● WHAT YOU HAVE TO DO: A word-for-word retyping of the listing below is required, with the pictures dropped.
*-*-*
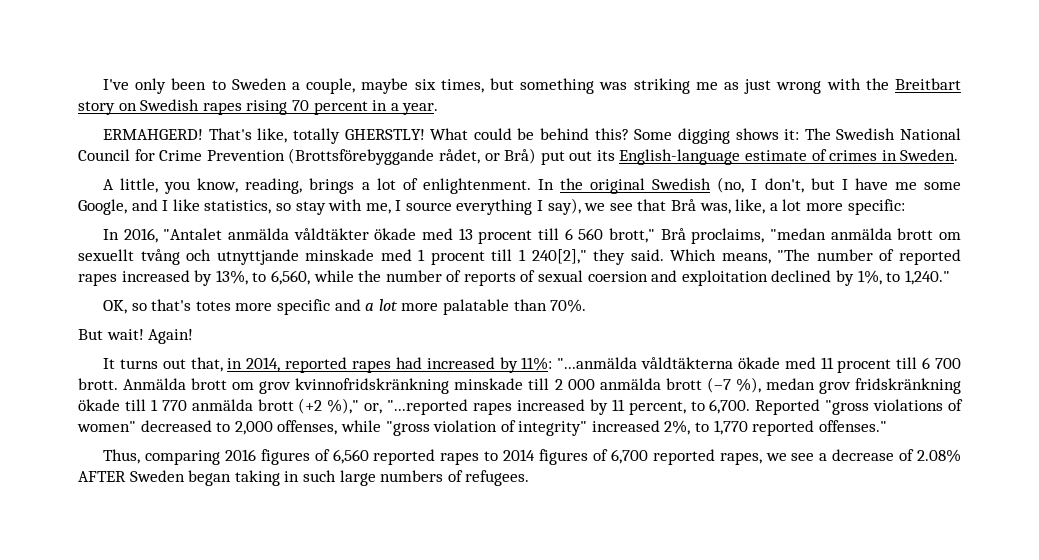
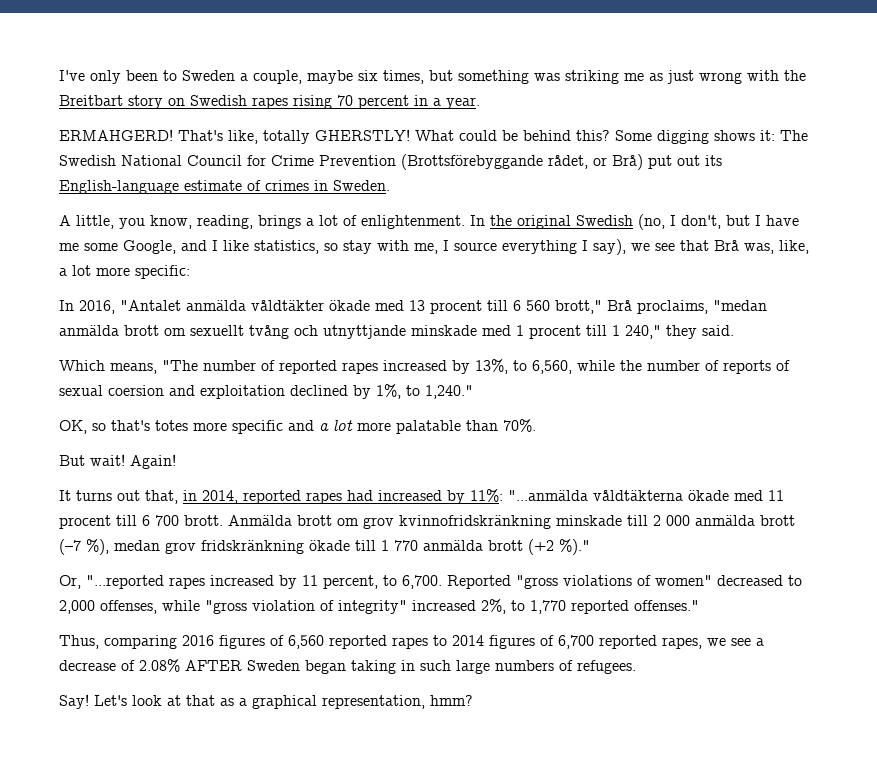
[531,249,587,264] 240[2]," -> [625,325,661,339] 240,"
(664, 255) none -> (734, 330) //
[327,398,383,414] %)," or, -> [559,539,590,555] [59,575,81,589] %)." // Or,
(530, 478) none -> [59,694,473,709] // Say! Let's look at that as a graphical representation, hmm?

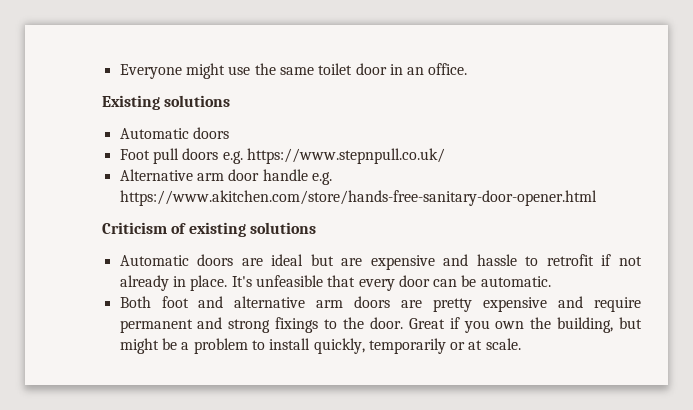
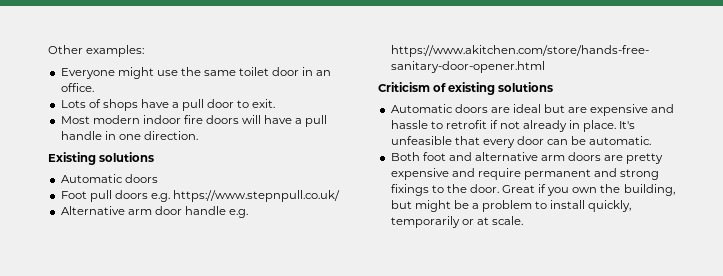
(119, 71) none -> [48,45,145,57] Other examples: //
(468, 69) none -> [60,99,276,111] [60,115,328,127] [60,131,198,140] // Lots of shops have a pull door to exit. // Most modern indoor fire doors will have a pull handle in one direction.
*-*-*
● ANSWER SPACE:
[531,249,587,264] 240[2]," -> [625,325,661,339] 240,"
(664, 255) none -> (734, 330) //
[327,398,383,414] %)," or, -> [559,539,590,555] [59,575,81,589] %)." // Or,
(530, 478) none -> [59,694,473,709] // Say! Let's look at that as a graphical representation, hmm?

(119, 71) none -> [48,45,145,57] Other examples: //
(468, 69) none -> [60,99,276,111] [60,115,328,127] [60,131,198,140] // Lots of shops have a pull door to exit. // Most modern indoor fire doors will have a pull handle in one direction.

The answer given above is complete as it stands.